Published on: Tuesday, April 20, 2021

People held at the Guantanamo Bay detention center can now begin getting the COVID-19 vaccine, a senior defense official told The Associated Press on Monday, months after a plan to inoculate them was scuttled over outrage that many Americans weren’t eligible to receive the shots (article available here).

The new timing coincides with President Joe Biden’s deadline for states to make the vaccines more widely available across the U.S. Beginning Monday, anyone 16 and older qualifies to sign up and get in a virtual line to be vaccinated. Previous coverage available here.

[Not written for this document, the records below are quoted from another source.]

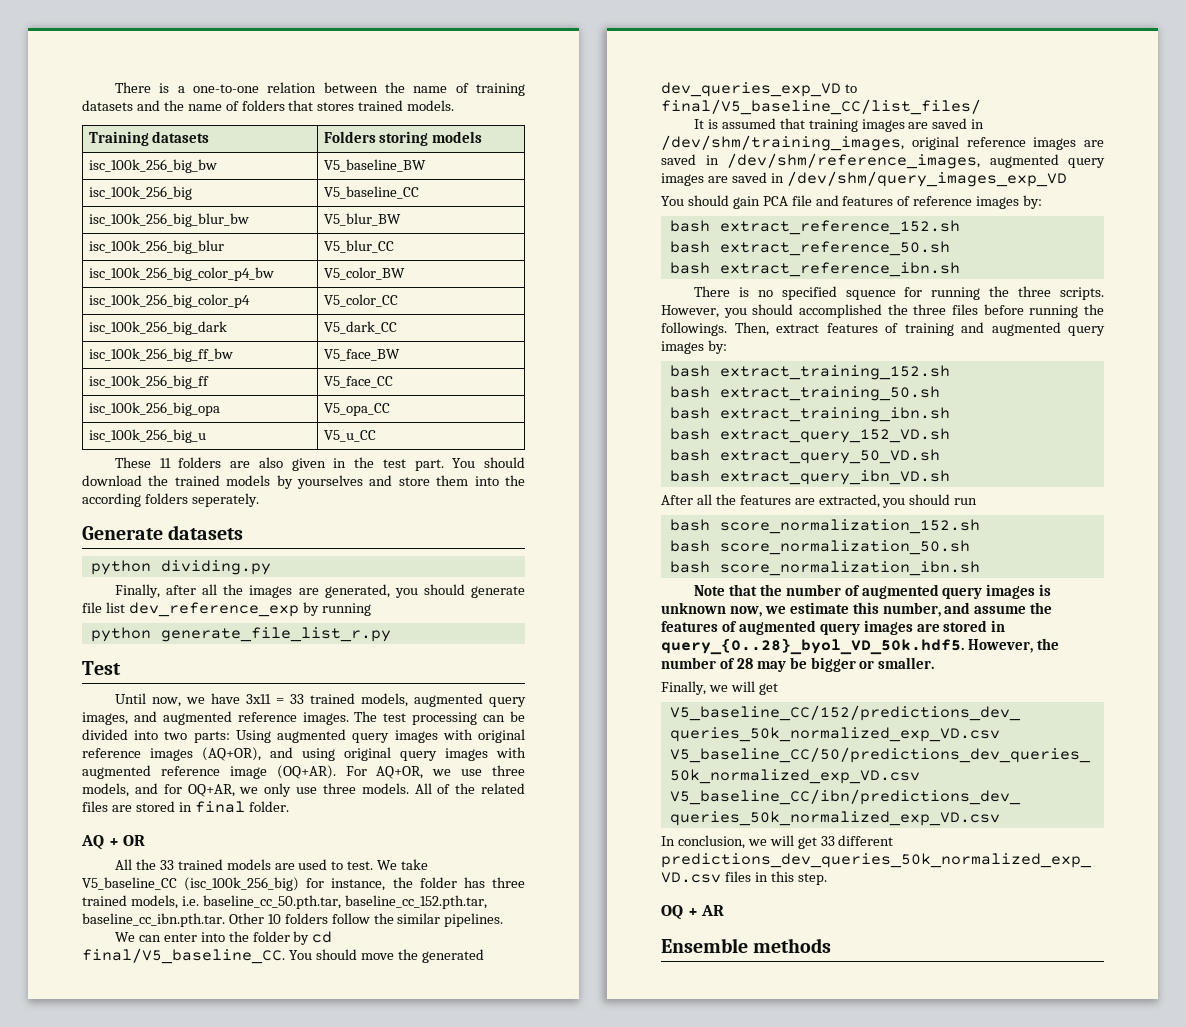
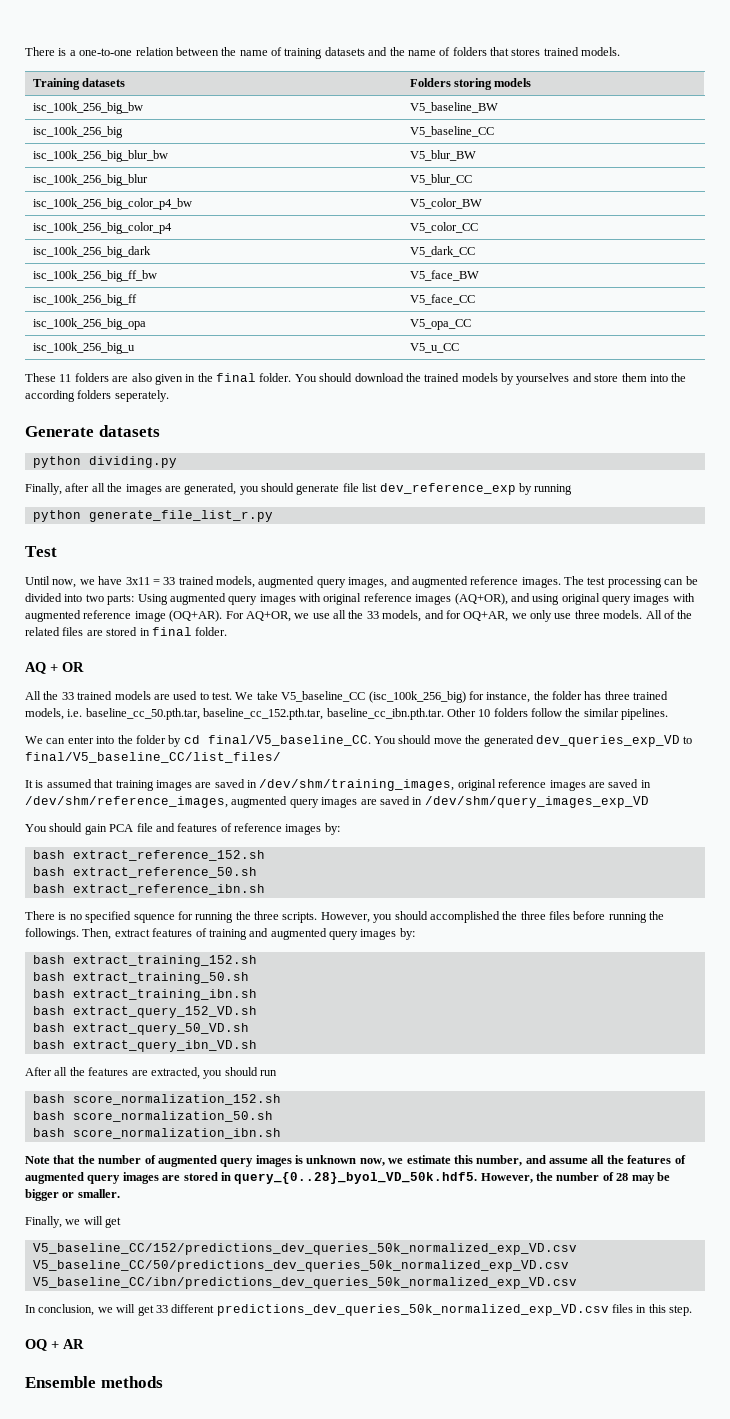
[382,459,444,471] test part. -> [216,373,292,382] final folder.
[492,765,525,776] three -> [333,610,379,619] all the 33
(1027, 609) none -> [591,1155,605,1164] all

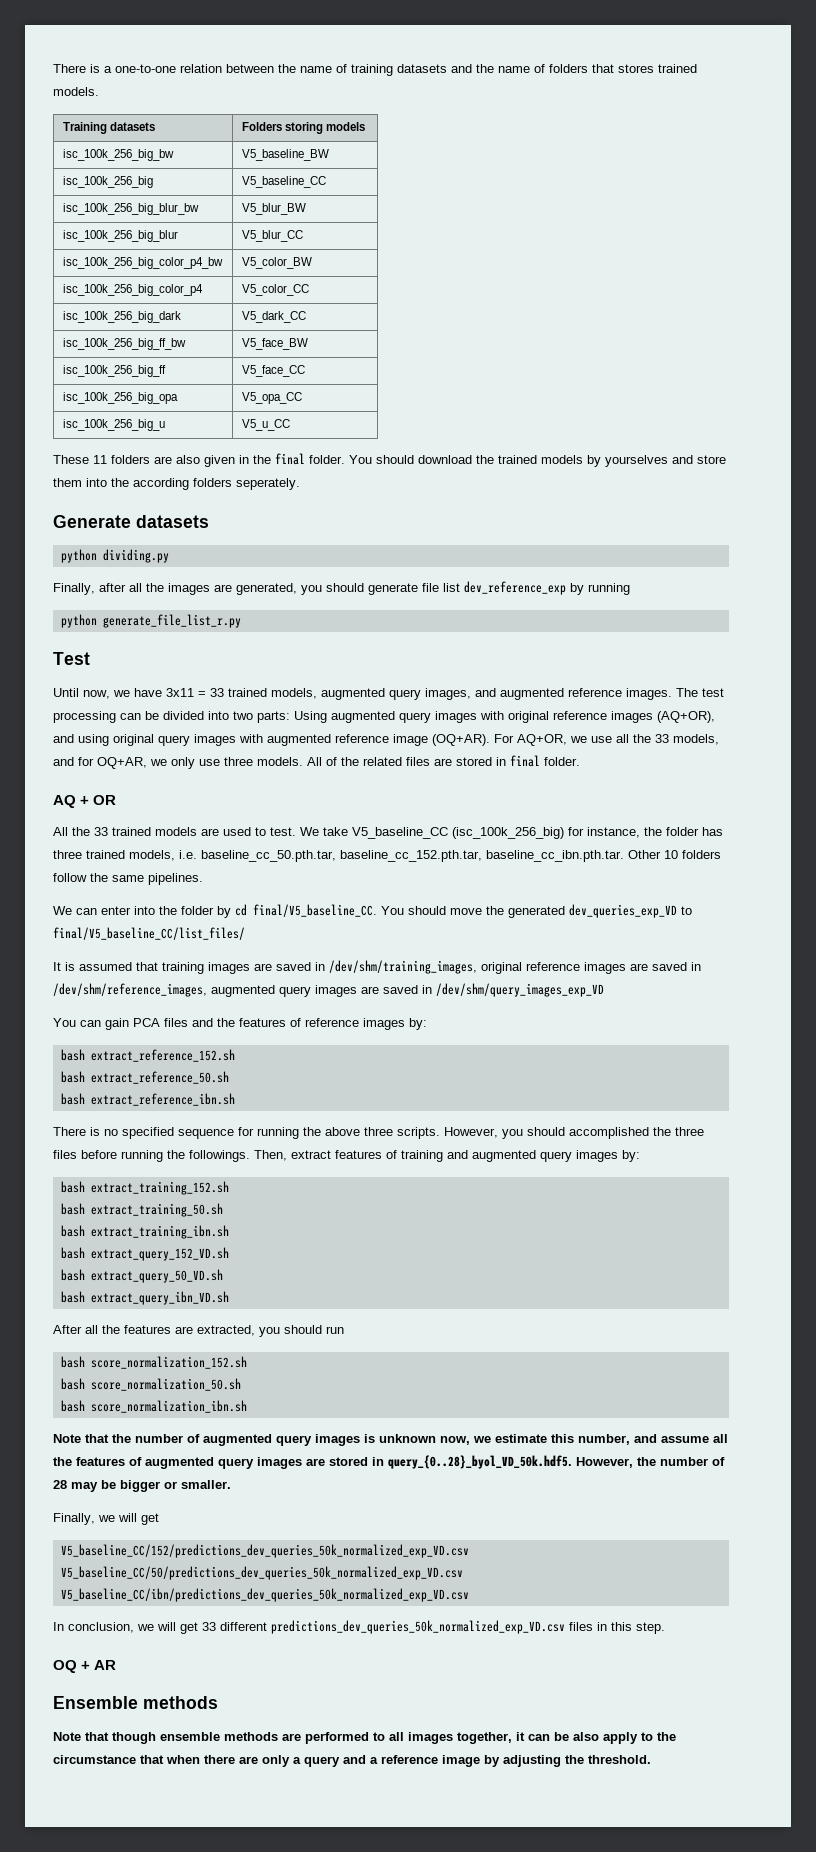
[583,708,619,717] similar -> [112,875,144,882] same
[49,823,83,832] should -> [80,1020,101,1027] can
[136,823,175,832] file and -> [164,1018,235,1027] files and the
[133,914,175,923] squence -> [178,1129,234,1139] sequence
(251, 915) none -> [325,1127,360,1136] above
(163, 1382) none -> [53,1732,676,1744] [53,1755,651,1767] // Note that though ensemble methods are performed to all images together, it can be also apply to the circumstance that when there are only a query and a reference image by adjusting the threshold.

The defense official said all 40 men held at the Navy base in Cuba will be offered the vaccination to comply with legal requirements regarding the treatment of prisoners and to help prevent COVID-19 from spreading. Strict quarantine procedures had already sharply curtailed activities at the base and halted legal proceedings for prisoners facing war crime trials, including the men charged in the Sept. 11, 2001, attack.

At Naval Station Guantanamo Bay, 56% of the total population of about 5,700 people, a mix of military personnel, contractors and dependents, has been vaccinated, and the shot is available to any adult who wants it.

At least some of the men held at the base may be skeptical of the vaccine, given their treatment over the years by the U.S. government.